* [Problem details]: The full set of records is to be reproduced verbatim.

□ □ □ □ □ □ □

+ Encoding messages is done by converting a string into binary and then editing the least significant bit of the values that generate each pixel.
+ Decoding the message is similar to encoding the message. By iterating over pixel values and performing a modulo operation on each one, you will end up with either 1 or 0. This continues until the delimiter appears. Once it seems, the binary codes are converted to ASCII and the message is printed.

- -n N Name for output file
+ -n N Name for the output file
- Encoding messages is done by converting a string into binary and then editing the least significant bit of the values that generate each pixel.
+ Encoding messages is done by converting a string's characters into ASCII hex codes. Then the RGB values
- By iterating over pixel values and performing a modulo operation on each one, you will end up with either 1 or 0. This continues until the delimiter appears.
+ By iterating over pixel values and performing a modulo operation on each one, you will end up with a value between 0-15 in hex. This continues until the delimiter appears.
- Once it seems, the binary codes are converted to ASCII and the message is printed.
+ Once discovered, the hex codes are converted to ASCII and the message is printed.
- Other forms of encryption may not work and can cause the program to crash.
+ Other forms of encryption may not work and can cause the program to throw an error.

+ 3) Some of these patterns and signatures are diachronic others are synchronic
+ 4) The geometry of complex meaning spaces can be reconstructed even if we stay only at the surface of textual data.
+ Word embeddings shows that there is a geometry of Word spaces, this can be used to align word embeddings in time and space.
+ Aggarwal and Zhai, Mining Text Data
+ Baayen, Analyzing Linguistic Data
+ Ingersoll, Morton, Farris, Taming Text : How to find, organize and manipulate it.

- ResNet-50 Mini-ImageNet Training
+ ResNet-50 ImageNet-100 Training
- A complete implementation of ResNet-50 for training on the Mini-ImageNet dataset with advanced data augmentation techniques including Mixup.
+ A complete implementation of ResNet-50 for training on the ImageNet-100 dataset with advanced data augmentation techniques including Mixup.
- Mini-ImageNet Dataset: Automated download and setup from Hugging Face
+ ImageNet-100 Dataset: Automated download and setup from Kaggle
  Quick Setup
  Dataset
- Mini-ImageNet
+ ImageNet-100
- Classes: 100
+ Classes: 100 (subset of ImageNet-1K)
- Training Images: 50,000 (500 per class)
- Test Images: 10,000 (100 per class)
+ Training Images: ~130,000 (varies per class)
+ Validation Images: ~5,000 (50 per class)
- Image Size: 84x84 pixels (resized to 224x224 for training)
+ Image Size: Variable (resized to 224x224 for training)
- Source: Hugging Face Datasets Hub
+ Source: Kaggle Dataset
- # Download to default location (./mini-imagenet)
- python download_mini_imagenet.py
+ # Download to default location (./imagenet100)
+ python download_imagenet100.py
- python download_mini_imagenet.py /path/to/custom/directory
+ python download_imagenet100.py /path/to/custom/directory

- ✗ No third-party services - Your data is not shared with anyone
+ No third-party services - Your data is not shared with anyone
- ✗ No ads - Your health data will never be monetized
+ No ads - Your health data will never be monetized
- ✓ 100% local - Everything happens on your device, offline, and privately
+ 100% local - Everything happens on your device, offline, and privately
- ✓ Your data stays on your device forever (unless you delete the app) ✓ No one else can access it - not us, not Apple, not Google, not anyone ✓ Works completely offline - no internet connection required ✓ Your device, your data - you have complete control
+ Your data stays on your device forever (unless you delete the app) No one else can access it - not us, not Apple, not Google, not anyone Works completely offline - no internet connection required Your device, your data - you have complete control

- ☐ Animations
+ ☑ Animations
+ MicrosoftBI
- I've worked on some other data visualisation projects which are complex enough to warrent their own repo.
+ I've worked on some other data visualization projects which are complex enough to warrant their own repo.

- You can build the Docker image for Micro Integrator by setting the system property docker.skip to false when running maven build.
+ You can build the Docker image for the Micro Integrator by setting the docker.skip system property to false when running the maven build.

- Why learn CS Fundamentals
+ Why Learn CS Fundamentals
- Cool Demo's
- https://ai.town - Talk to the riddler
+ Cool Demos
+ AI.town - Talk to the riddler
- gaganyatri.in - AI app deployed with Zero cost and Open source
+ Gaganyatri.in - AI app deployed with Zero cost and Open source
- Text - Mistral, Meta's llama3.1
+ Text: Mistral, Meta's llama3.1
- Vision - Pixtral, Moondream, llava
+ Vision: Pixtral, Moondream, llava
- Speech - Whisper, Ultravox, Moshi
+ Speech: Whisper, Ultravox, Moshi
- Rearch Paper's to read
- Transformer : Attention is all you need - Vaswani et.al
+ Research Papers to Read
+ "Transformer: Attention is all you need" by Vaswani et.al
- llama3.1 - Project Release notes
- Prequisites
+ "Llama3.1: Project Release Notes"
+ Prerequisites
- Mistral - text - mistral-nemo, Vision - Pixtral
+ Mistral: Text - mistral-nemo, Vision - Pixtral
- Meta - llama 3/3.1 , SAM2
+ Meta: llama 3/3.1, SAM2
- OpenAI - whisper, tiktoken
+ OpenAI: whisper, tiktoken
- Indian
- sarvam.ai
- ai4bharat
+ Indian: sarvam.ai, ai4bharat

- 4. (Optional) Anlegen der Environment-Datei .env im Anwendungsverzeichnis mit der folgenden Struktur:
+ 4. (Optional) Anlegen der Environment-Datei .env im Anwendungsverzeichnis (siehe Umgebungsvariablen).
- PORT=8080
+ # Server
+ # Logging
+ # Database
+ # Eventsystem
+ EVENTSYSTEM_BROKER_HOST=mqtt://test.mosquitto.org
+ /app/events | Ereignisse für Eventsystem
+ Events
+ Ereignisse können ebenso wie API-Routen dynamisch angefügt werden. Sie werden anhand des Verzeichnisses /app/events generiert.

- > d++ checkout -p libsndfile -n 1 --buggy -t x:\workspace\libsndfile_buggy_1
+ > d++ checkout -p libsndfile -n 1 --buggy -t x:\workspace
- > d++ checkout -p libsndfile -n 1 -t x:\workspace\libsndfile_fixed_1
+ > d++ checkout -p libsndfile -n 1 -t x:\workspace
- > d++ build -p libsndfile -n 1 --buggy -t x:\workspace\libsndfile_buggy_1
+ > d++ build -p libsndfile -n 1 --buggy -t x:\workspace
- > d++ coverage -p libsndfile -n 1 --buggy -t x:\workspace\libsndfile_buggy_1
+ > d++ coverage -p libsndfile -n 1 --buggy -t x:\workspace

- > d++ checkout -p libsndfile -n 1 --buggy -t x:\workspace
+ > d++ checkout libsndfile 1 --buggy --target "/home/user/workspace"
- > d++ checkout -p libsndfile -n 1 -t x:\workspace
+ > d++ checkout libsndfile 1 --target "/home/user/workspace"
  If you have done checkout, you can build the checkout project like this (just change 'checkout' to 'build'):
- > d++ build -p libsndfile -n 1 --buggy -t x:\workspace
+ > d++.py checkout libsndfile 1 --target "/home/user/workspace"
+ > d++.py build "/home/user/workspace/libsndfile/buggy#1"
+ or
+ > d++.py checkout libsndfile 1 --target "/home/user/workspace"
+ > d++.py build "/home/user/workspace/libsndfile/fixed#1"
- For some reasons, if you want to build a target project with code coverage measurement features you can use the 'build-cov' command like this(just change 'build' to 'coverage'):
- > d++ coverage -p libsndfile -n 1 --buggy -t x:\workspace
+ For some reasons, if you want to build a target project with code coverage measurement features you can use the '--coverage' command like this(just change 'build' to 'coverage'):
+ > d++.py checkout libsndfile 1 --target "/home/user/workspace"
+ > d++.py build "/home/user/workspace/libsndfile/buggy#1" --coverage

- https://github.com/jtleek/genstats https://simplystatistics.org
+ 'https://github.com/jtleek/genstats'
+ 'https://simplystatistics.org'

□ □ □ □ □ □ □

* [Exercise solution]:
+ Encoding messages is done by converting a string into binary and then editing the least significant bit of the values that generate each pixel.
+ Decoding the message is similar to encoding the message. By iterating over pixel values and performing a modulo operation on each one, you will end up with either 1 or 0. This continues until the delimiter appears. Once it seems, the binary codes are converted to ASCII and the message is printed.

- -n N Name for output file
+ -n N Name for the output file
- Encoding messages is done by converting a string into binary and then editing the least significant bit of the values that generate each pixel.
+ Encoding messages is done by converting a string's characters into ASCII hex codes. Then the RGB values
- By iterating over pixel values and performing a modulo operation on each one, you will end up with either 1 or 0. This continues until the delimiter appears.
+ By iterating over pixel values and performing a modulo operation on each one, you will end up with a value between 0-15 in hex. This continues until the delimiter appears.
- Once it seems, the binary codes are converted to ASCII and the message is printed.
+ Once discovered, the hex codes are converted to ASCII and the message is printed.
- Other forms of encryption may not work and can cause the program to crash.
+ Other forms of encryption may not work and can cause the program to throw an error.

+ 3) Some of these patterns and signatures are diachronic others are synchronic
+ 4) The geometry of complex meaning spaces can be reconstructed even if we stay only at the surface of textual data.
+ Word embeddings shows that there is a geometry of Word spaces, this can be used to align word embeddings in time and space.
+ Aggarwal and Zhai, Mining Text Data
+ Baayen, Analyzing Linguistic Data
+ Ingersoll, Morton, Farris, Taming Text : How to find, organize and manipulate it.

- ResNet-50 Mini-ImageNet Training
+ ResNet-50 ImageNet-100 Training
- A complete implementation of ResNet-50 for training on the Mini-ImageNet dataset with advanced data augmentation techniques including Mixup.
+ A complete implementation of ResNet-50 for training on the ImageNet-100 dataset with advanced data augmentation techniques including Mixup.
- Mini-ImageNet Dataset: Automated download and setup from Hugging Face
+ ImageNet-100 Dataset: Automated download and setup from Kaggle
  Quick Setup
  Dataset
- Mini-ImageNet
+ ImageNet-100
- Classes: 100
+ Classes: 100 (subset of ImageNet-1K)
- Training Images: 50,000 (500 per class)
- Test Images: 10,000 (100 per class)
+ Training Images: ~130,000 (varies per class)
+ Validation Images: ~5,000 (50 per class)
- Image Size: 84x84 pixels (resized to 224x224 for training)
+ Image Size: Variable (resized to 224x224 for training)
- Source: Hugging Face Datasets Hub
+ Source: Kaggle Dataset
- # Download to default location (./mini-imagenet)
- python download_mini_imagenet.py
+ # Download to default location (./imagenet100)
+ python download_imagenet100.py
- python download_mini_imagenet.py /path/to/custom/directory
+ python download_imagenet100.py /path/to/custom/directory

- ✗ No third-party services - Your data is not shared with anyone
+ No third-party services - Your data is not shared with anyone
- ✗ No ads - Your health data will never be monetized
+ No ads - Your health data will never be monetized
- ✓ 100% local - Everything happens on your device, offline, and privately
+ 100% local - Everything happens on your device, offline, and privately
- ✓ Your data stays on your device forever (unless you delete the app) ✓ No one else can access it - not us, not Apple, not Google, not anyone ✓ Works completely offline - no internet connection required ✓ Your device, your data - you have complete control
+ Your data stays on your device forever (unless you delete the app) No one else can access it - not us, not Apple, not Google, not anyone Works completely offline - no internet connection required Your device, your data - you have complete control

- ☐ Animations
+ ☑ Animations
+ MicrosoftBI
- I've worked on some other data visualisation projects which are complex enough to warrent their own repo.
+ I've worked on some other data visualization projects which are complex enough to warrant their own repo.

- You can build the Docker image for Micro Integrator by setting the system property docker.skip to false when running maven build.
+ You can build the Docker image for the Micro Integrator by setting the docker.skip system property to false when running the maven build.

- Why learn CS Fundamentals
+ Why Learn CS Fundamentals
- Cool Demo's
- https://ai.town - Talk to the riddler
+ Cool Demos
+ AI.town - Talk to the riddler
- gaganyatri.in - AI app deployed with Zero cost and Open source
+ Gaganyatri.in - AI app deployed with Zero cost and Open source
- Text - Mistral, Meta's llama3.1
+ Text: Mistral, Meta's llama3.1
- Vision - Pixtral, Moondream, llava
+ Vision: Pixtral, Moondream, llava
- Speech - Whisper, Ultravox, Moshi
+ Speech: Whisper, Ultravox, Moshi
- Rearch Paper's to read
- Transformer : Attention is all you need - Vaswani et.al
+ Research Papers to Read
+ "Transformer: Attention is all you need" by Vaswani et.al
- llama3.1 - Project Release notes
- Prequisites
+ "Llama3.1: Project Release Notes"
+ Prerequisites
- Mistral - text - mistral-nemo, Vision - Pixtral
+ Mistral: Text - mistral-nemo, Vision - Pixtral
- Meta - llama 3/3.1 , SAM2
+ Meta: llama 3/3.1, SAM2
- OpenAI - whisper, tiktoken
+ OpenAI: whisper, tiktoken
- Indian
- sarvam.ai
- ai4bharat
+ Indian: sarvam.ai, ai4bharat

- 4. (Optional) Anlegen der Environment-Datei .env im Anwendungsverzeichnis mit der folgenden Struktur:
+ 4. (Optional) Anlegen der Environment-Datei .env im Anwendungsverzeichnis (siehe Umgebungsvariablen).
- PORT=8080
+ # Server
+ # Logging
+ # Database
+ # Eventsystem
+ EVENTSYSTEM_BROKER_HOST=mqtt://test.mosquitto.org
+ /app/events | Ereignisse für Eventsystem
+ Events
+ Ereignisse können ebenso wie API-Routen dynamisch angefügt werden. Sie werden anhand des Verzeichnisses /app/events generiert.

- > d++ checkout -p libsndfile -n 1 --buggy -t x:\workspace\libsndfile_buggy_1
+ > d++ checkout -p libsndfile -n 1 --buggy -t x:\workspace
- > d++ checkout -p libsndfile -n 1 -t x:\workspace\libsndfile_fixed_1
+ > d++ checkout -p libsndfile -n 1 -t x:\workspace
- > d++ build -p libsndfile -n 1 --buggy -t x:\workspace\libsndfile_buggy_1
+ > d++ build -p libsndfile -n 1 --buggy -t x:\workspace
- > d++ coverage -p libsndfile -n 1 --buggy -t x:\workspace\libsndfile_buggy_1
+ > d++ coverage -p libsndfile -n 1 --buggy -t x:\workspace

- > d++ checkout -p libsndfile -n 1 --buggy -t x:\workspace
+ > d++ checkout libsndfile 1 --buggy --target "/home/user/workspace"
- > d++ checkout -p libsndfile -n 1 -t x:\workspace
+ > d++ checkout libsndfile 1 --target "/home/user/workspace"
  If you have done checkout, you can build the checkout project like this (just change 'checkout' to 'build'):
- > d++ build -p libsndfile -n 1 --buggy -t x:\workspace
+ > d++.py checkout libsndfile 1 --target "/home/user/workspace"
+ > d++.py build "/home/user/workspace/libsndfile/buggy#1"
+ or
+ > d++.py checkout libsndfile 1 --target "/home/user/workspace"
+ > d++.py build "/home/user/workspace/libsndfile/fixed#1"
- For some reasons, if you want to build a target project with code coverage measurement features you can use the 'build-cov' command like this(just change 'build' to 'coverage'):
- > d++ coverage -p libsndfile -n 1 --buggy -t x:\workspace
+ For some reasons, if you want to build a target project with code coverage measurement features you can use the '--coverage' command like this(just change 'build' to 'coverage'):
+ > d++.py checkout libsndfile 1 --target "/home/user/workspace"
+ > d++.py build "/home/user/workspace/libsndfile/buggy#1" --coverage

- https://github.com/jtleek/genstats https://simplystatistics.org
+ 'https://github.com/jtleek/genstats'
+ 'https://simplystatistics.org'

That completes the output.